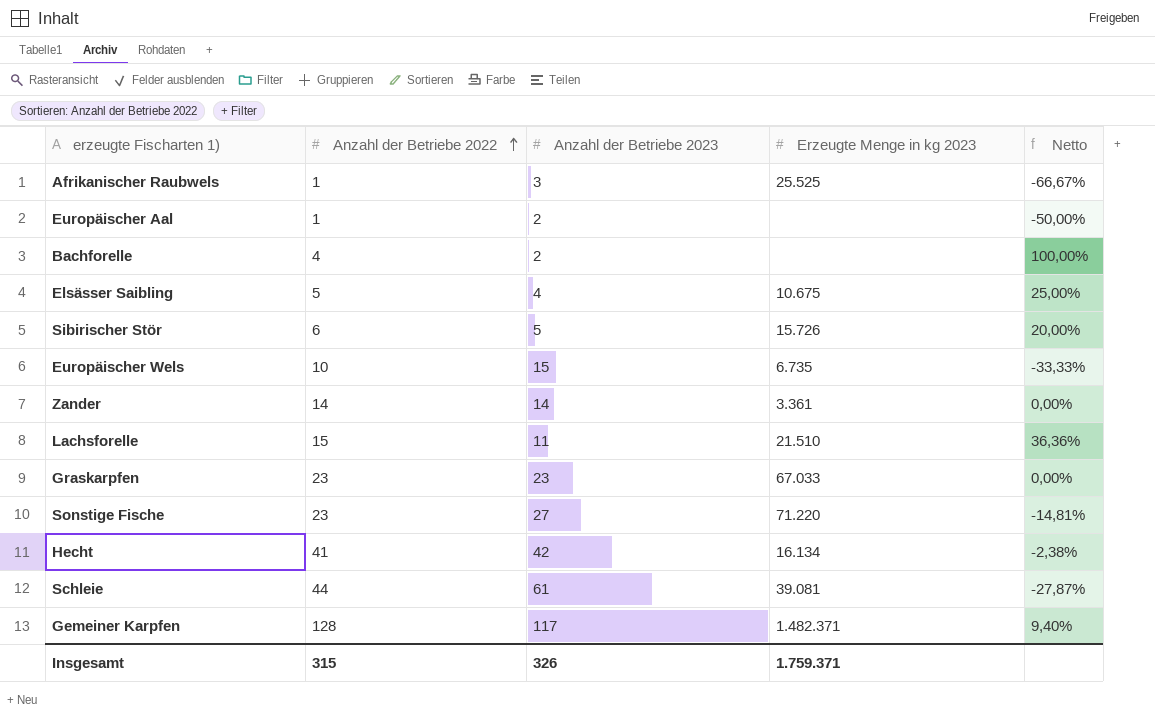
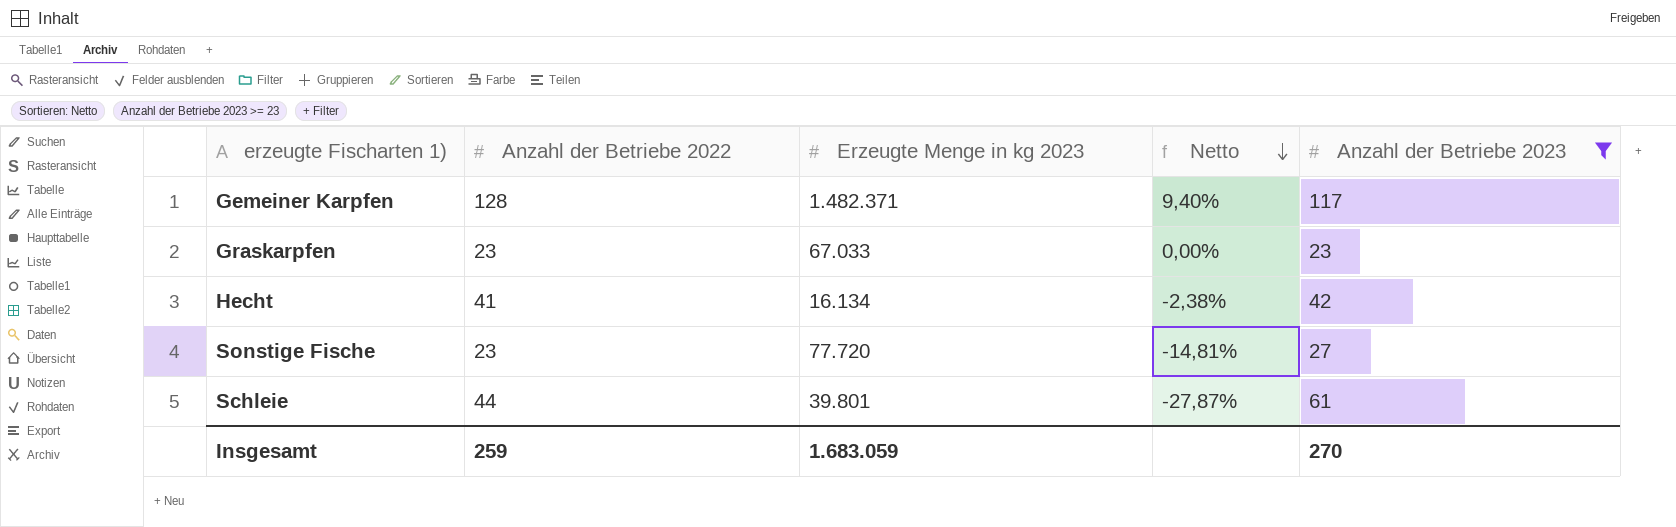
filter: none -> Anzahl der Betriebe 2023 >= 23
row order: Anzahl der Betriebe 2022 ascending -> Netto descending
column Anzahl der Betriebe 2023 | position: 3 -> 5
Sonstige Fische | Erzeugte Menge in kg 2023: 71.220 -> 77.720
Schleie | Erzeugte Menge in kg 2023: 39.081 -> 39.801
Insgesamt | Anzahl der Betriebe 2022: 315 -> 259
Insgesamt | Erzeugte Menge in kg 2023: 1.759.371 -> 1.683.059
Insgesamt | Anzahl der Betriebe 2023: 326 -> 270

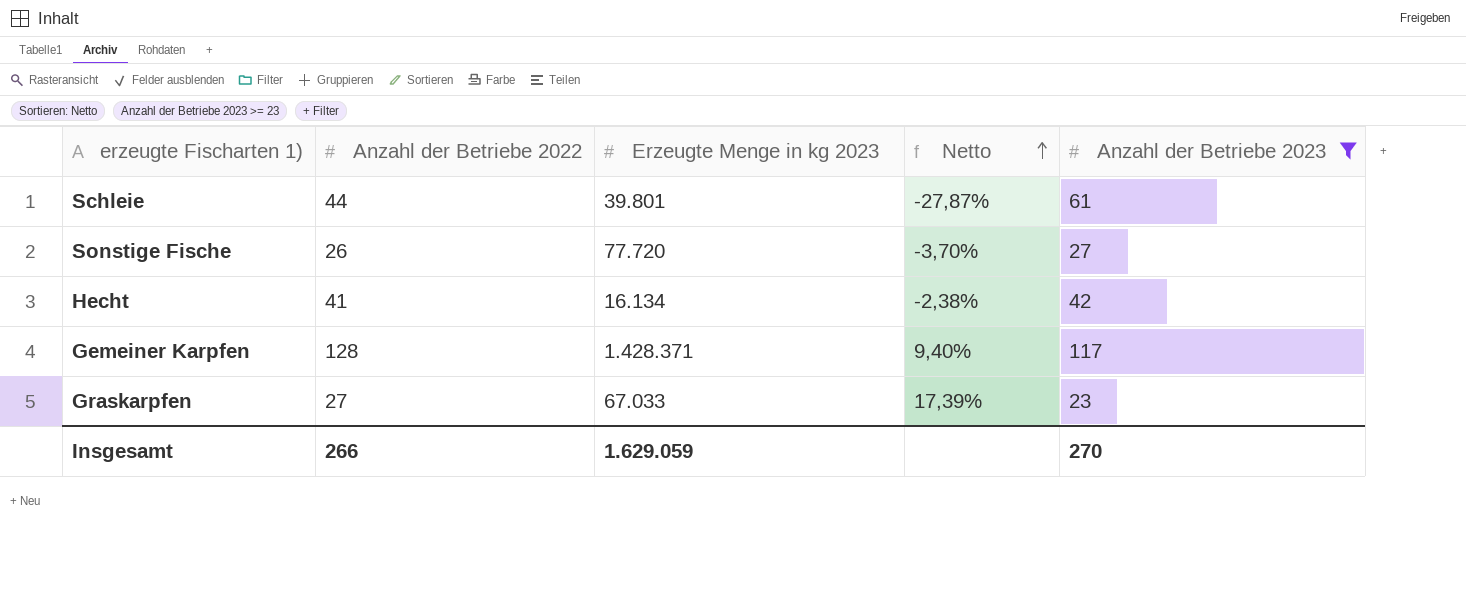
row order: Netto descending -> Netto ascending
Sonstige Fische | Anzahl der Betriebe 2022: 23 -> 26
Sonstige Fische | Netto: -14,81% -> -3,70%
Gemeiner Karpfen | Erzeugte Menge in kg 2023: 1.482.371 -> 1.428.371
Graskarpfen | Anzahl der Betriebe 2022: 23 -> 27
Graskarpfen | Netto: 0,00% -> 17,39%
Insgesamt | Anzahl der Betriebe 2022: 259 -> 266
Insgesamt | Erzeugte Menge in kg 2023: 1.683.059 -> 1.629.059

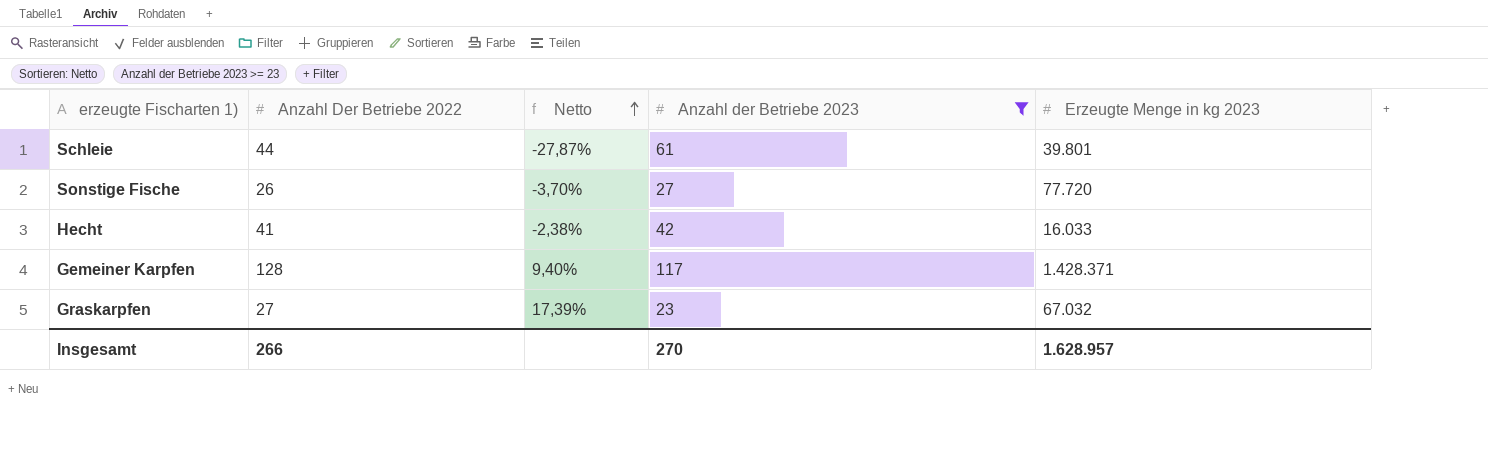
column name: Anzahl der Betriebe 2022 -> Anzahl Der Betriebe 2022
column Erzeugte Menge in kg 2023 | position: 3 -> 5
Hecht | Erzeugte Menge in kg 2023: 16.134 -> 16.033
Graskarpfen | Erzeugte Menge in kg 2023: 67.033 -> 67.032
Insgesamt | Erzeugte Menge in kg 2023: 1.629.059 -> 1.628.957

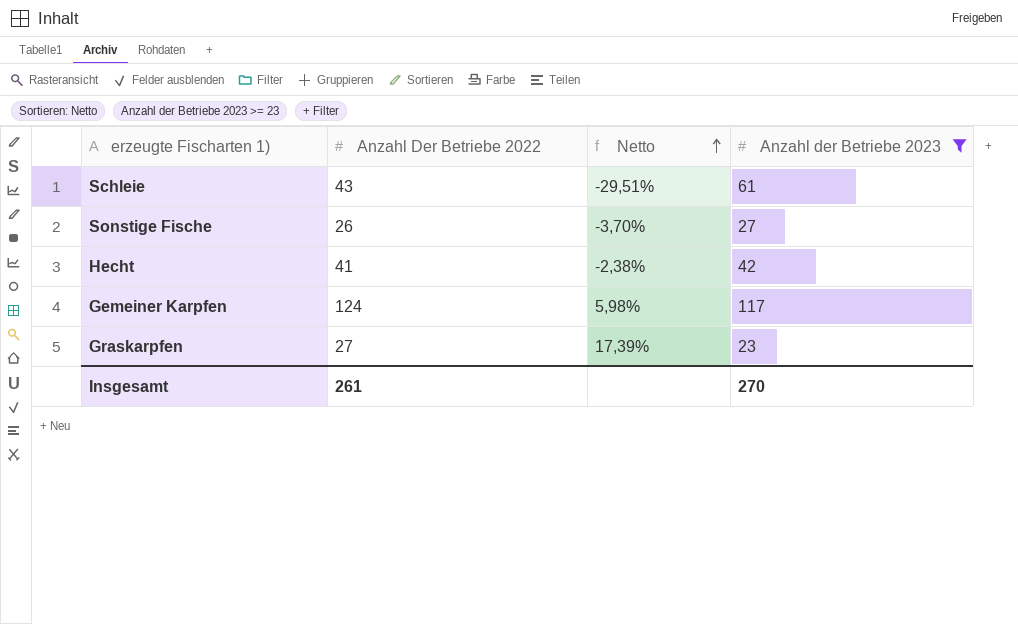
column Erzeugte Menge in kg 2023 | position: 5 -> none
Schleie | Anzahl Der Betriebe 2022: 44 -> 43
Schleie | Netto: -27,87% -> -29,51%
Gemeiner Karpfen | Anzahl Der Betriebe 2022: 128 -> 124
Gemeiner Karpfen | Netto: 9,40% -> 5,98%
Insgesamt | Anzahl Der Betriebe 2022: 266 -> 261

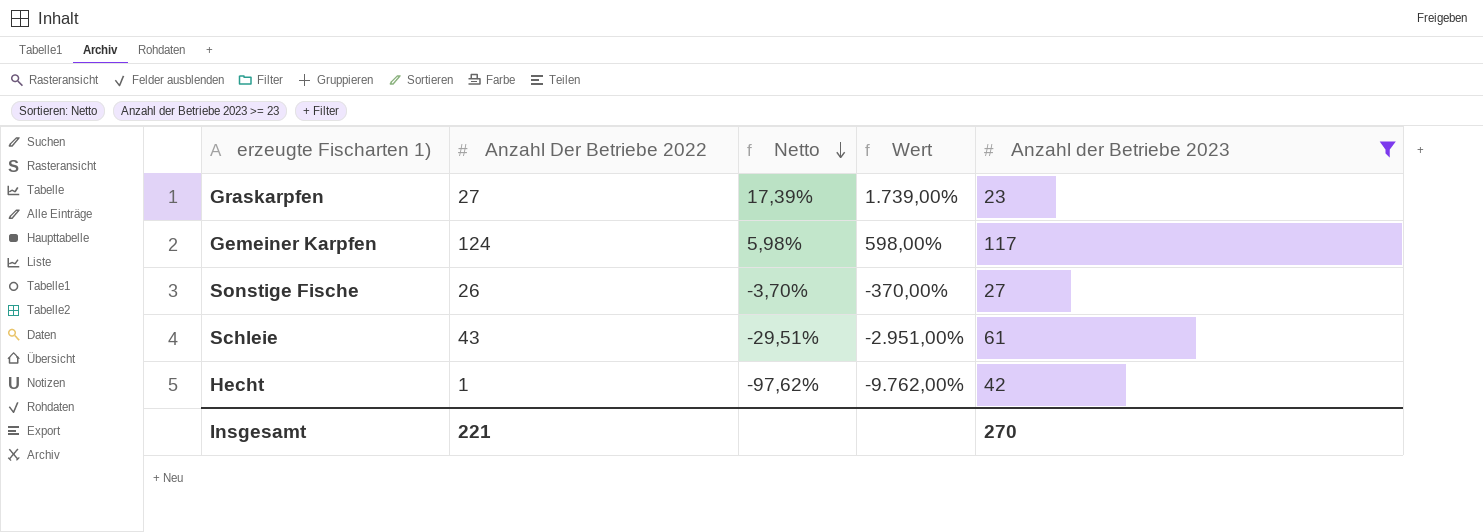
row order: Netto ascending -> Netto descending
column Wert | formula: none -> [Netto] * 100
Hecht | Anzahl Der Betriebe 2022: 41 -> 1
Hecht | Netto: -2,38% -> -97,62%
Insgesamt | Anzahl Der Betriebe 2022: 261 -> 221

◆ REQUIRED ACTION: What are the lines in the records above, word for word, from the one containing "Gemeiner Karpfen | Erzeugte" through the one containing "Gemeiner Karpfen | Netto: 9,40% -> 5,98%", both ends included and pictures left out?

◆ EXERCISE ANSWER:
Gemeiner Karpfen | Erzeugte Menge in kg 2023: 1.482.371 -> 1.428.371
Graskarpfen | Anzahl der Betriebe 2022: 23 -> 27
Graskarpfen | Netto: 0,00% -> 17,39%
Insgesamt | Anzahl der Betriebe 2022: 259 -> 266
Insgesamt | Erzeugte Menge in kg 2023: 1.683.059 -> 1.629.059

column name: Anzahl der Betriebe 2022 -> Anzahl Der Betriebe 2022
column Erzeugte Menge in kg 2023 | position: 3 -> 5
Hecht | Erzeugte Menge in kg 2023: 16.134 -> 16.033
Graskarpfen | Erzeugte Menge in kg 2023: 67.033 -> 67.032
Insgesamt | Erzeugte Menge in kg 2023: 1.629.059 -> 1.628.957

column Erzeugte Menge in kg 2023 | position: 5 -> none
Schleie | Anzahl Der Betriebe 2022: 44 -> 43
Schleie | Netto: -27,87% -> -29,51%
Gemeiner Karpfen | Anzahl Der Betriebe 2022: 128 -> 124
Gemeiner Karpfen | Netto: 9,40% -> 5,98%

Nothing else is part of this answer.